I’ve been enacting a literal and figurative cleansing ritual since coming home from the hospital: getting rid of tons of stuff around the house, getting tons of practical stuff in order, having nightly bubble baths. Though I’ve accomplished a lot in not very long, I’ve also worn myself down a bit. Late last week, my husband and I thus decided that it was time for me to pivot from frantic ritual mode—which is, as any adult child of former hippies is well aware, definitely a thing—to a calmer, steadier, more sustainable, and more relaxed mental and physical state. (The bubble baths can stay.)
Monday, while I was still near the beginning of the pivot process, was my birthday. I was surprised by how little I needed to feel satisfied. There was no cake (not for eating-disorder reasons but for medical-diet ones; I did have keto-appropriate treats), few gifts, and, obviously, no big party. I was under the weather for much of the day and spent a lot of it in bed. There wasn’t a fancy dinner since my husband and I forgot to plan one—I had a simple meal I scrounged together with ingredients around the house, and we’ll get something more interesting when we have the chance.
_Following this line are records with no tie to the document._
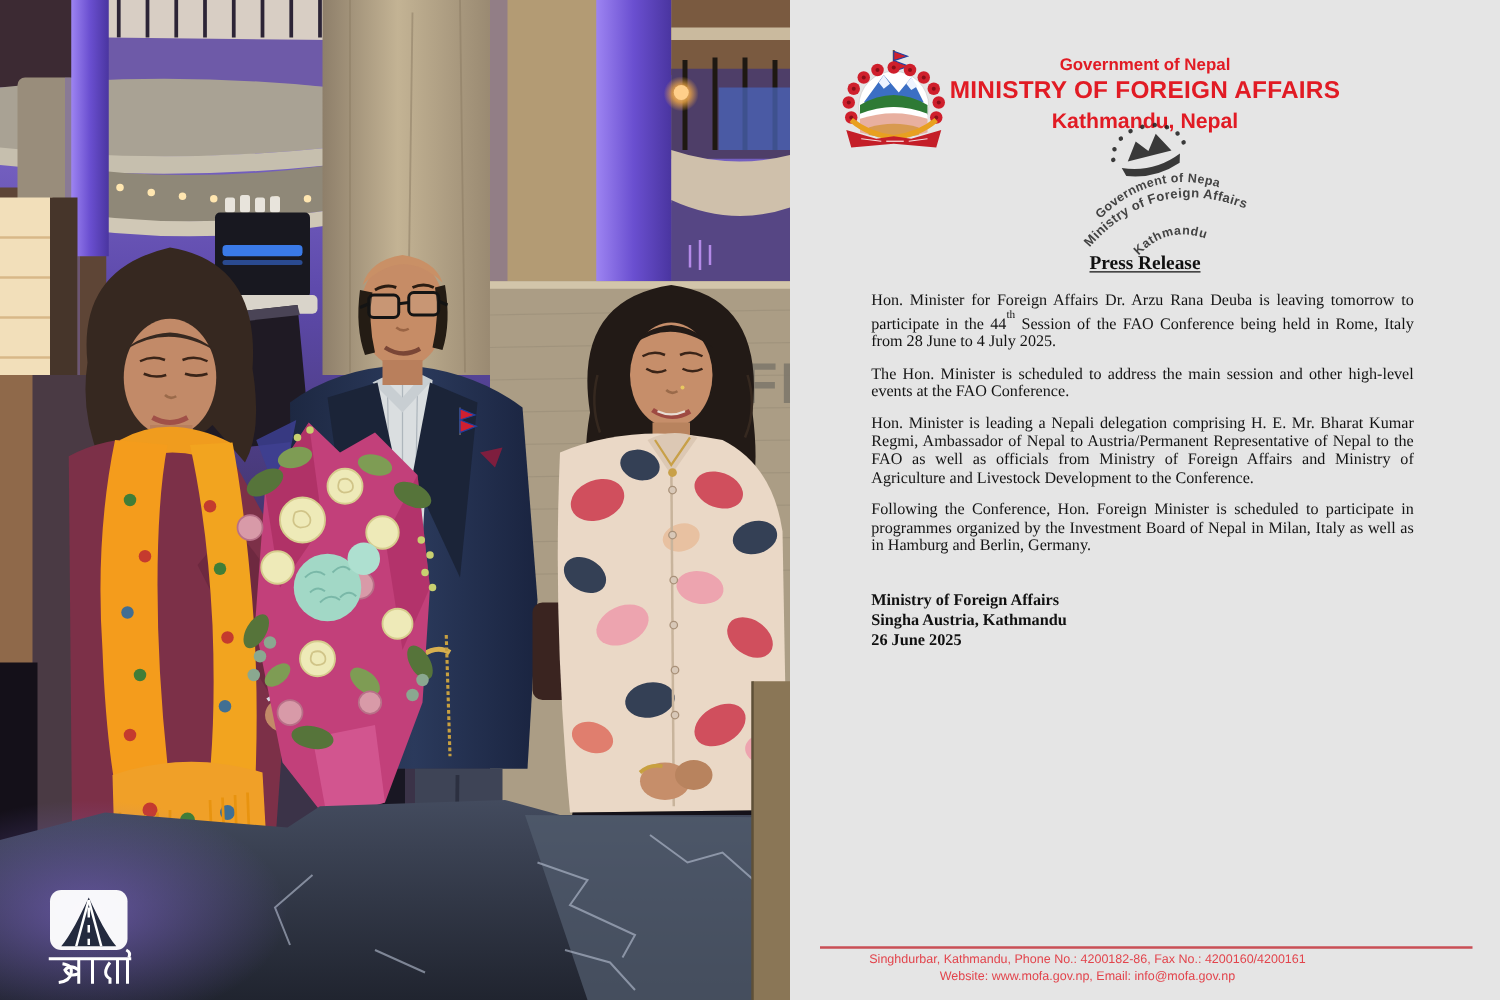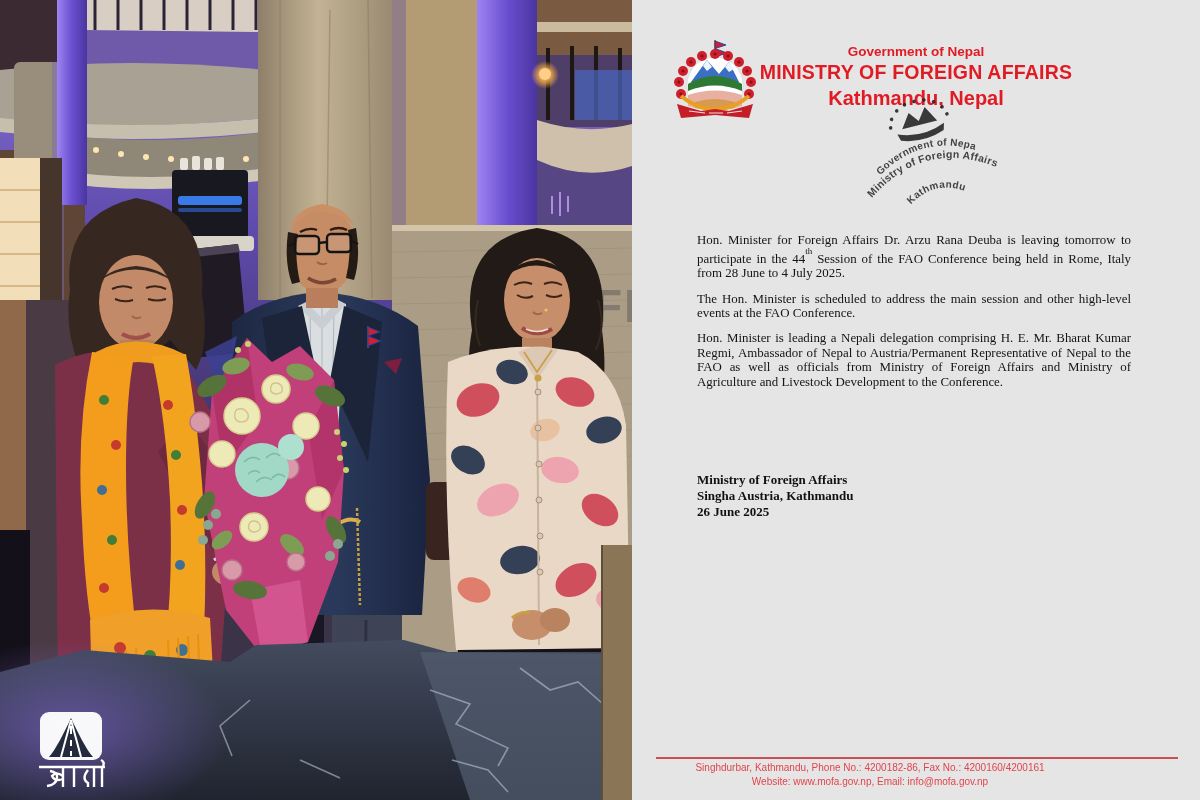--- a/index.html
+++ b/index.html
@@ -10,7 +10,7 @@
   .doc-header{position:absolute;left:0;top:44px;width:568px;text-align:center;font-weight:bold;line-height:1.12;}
   .doc-header .l1{font-size:13.5px;}
   .doc-header .l2{font-size:19.5px;margin-top:3px;letter-spacing:.2px;}
-  .doc-header .l3{font-size:20px;margin-top:3px;}
+  .doc-header .l3{font-size:17px;margin-top:3px;}
   .emblem{position:absolute;left:33px;top:38px;}
   .stamp{position:absolute;left:218px;top:94px;}
   .press-title{position:absolute;left:0;top:202px;width:568px;text-align:center;font-family:"Liberation Serif",serif;font-weight:bold;font-size:15.5px;color:#111;}

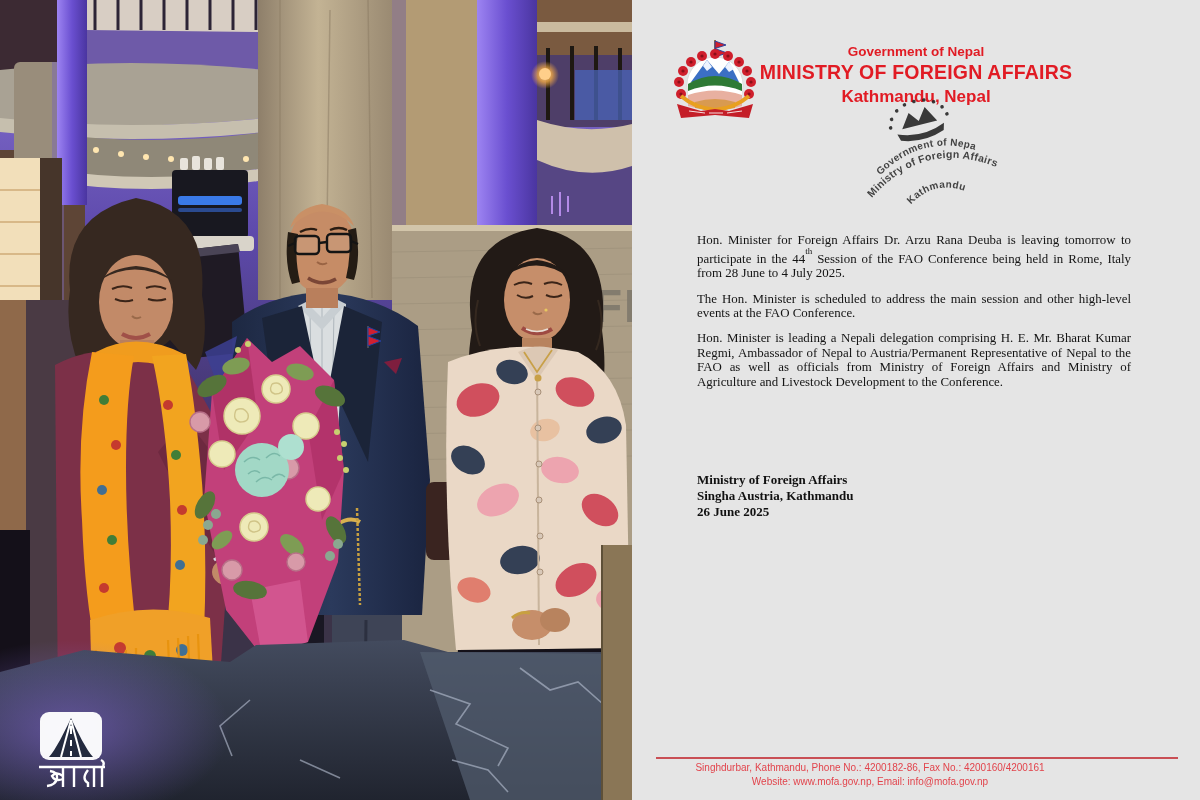--- a/index.html
+++ b/index.html
@@ -564,6 +564,9 @@
       </g>
     </svg>
 
+    <div class="press-title">
+      <span>Press Release</span>
+    </div>
 
     <div class="doc-body">
       <p><span>Hon. Minister for Foreign Affairs Dr. Arzu Rana Deuba is leaving tomorrow to participate in the 44</span><sup>th</sup><span> Session of the FAO Conference being held in Rome, Italy from 28 June to 4 July 2025.</span></p>

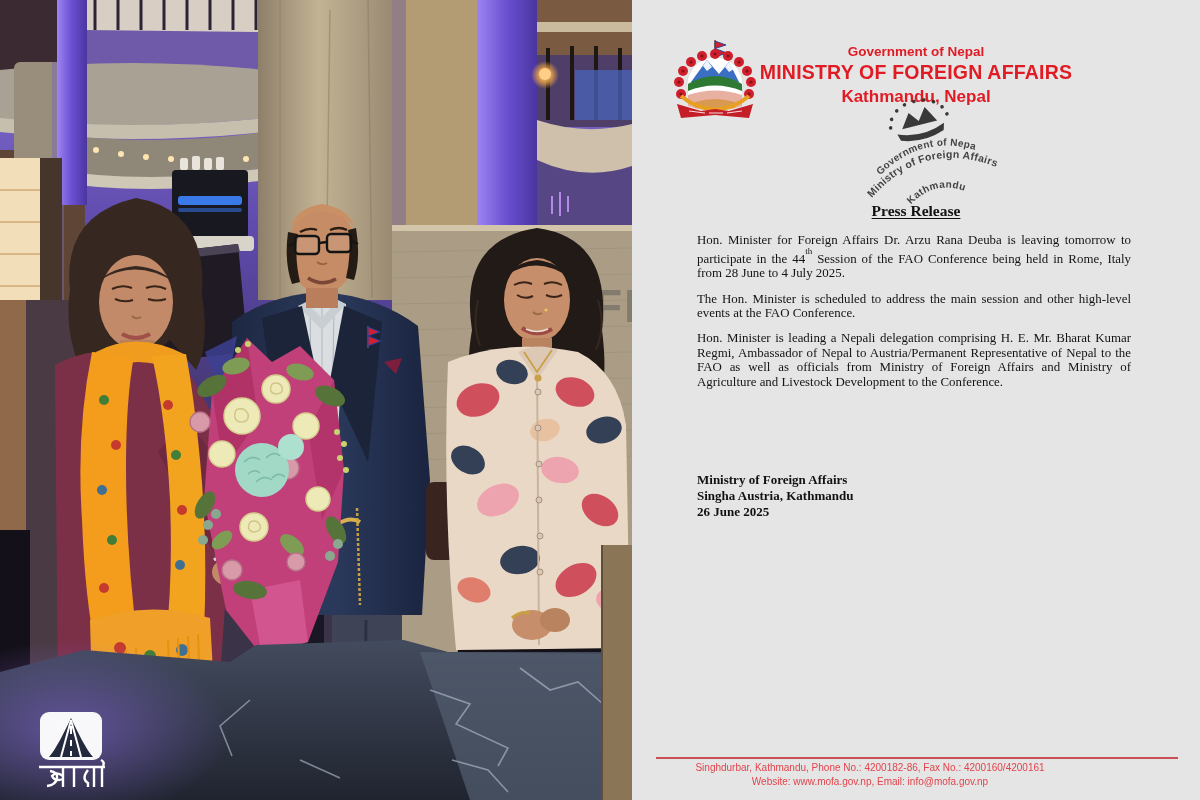--- a/index.html
+++ b/index.html
@@ -572,6 +572,7 @@
       <p><span>Hon. Minister for Foreign Affairs Dr. Arzu Rana Deuba is leaving tomorrow to participate in the 44</span><sup>th</sup><span> Session of the FAO Conference being held in Rome, Italy from 28 June to 4 July 2025.</span></p>
       <p>The Hon. Minister is scheduled to address the main session and other high-level events at the FAO Conference.</p>
       <p>Hon. Minister is leading a Nepali delegation comprising H. E. Mr. Bharat Kumar Regmi, Ambassador of Nepal to Austria/Permanent Representative of Nepal to the FAO as well as officials from Ministry of Foreign Affairs and Ministry of Agriculture and Livestock Development to the Conference.</p>
+      <p>Following the Conference, Hon. Foreign Minister is scheduled to participate in programmes organized by the Investment Board of Nepal in Milan, Italy as well as in Hamburg and Berlin, Germany.</p>
     </div>
 
     <div class="signature">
I should probably be embarrassed to admit this, but I do usually care about birthday celebrations. This year was different: maybe it’s because normal is still kind of novel, or maybe it’s because a lot of other stuff has been going on lately, but I was genuinely, and uncharacteristically, easygoing. It turns out that a day like most others is special enough as it is when the “others” are simultaneously sparkly and familiar.
Last thing before I close this blog post, which I’ve somehow managed to make both disjointed and brief (resisting the urge to edit it and/or keep writing is my birthday gift to myself). When I stop to think about it, I realize that I don’t mind getting older. Not when my health’s under control, at least. Indeed, I like being a grownup, especially one who’s gaining perspective and managing to maintain a forward trajectory despite “it all.” I like, most of all, being able to glance back, live now, and look to the future.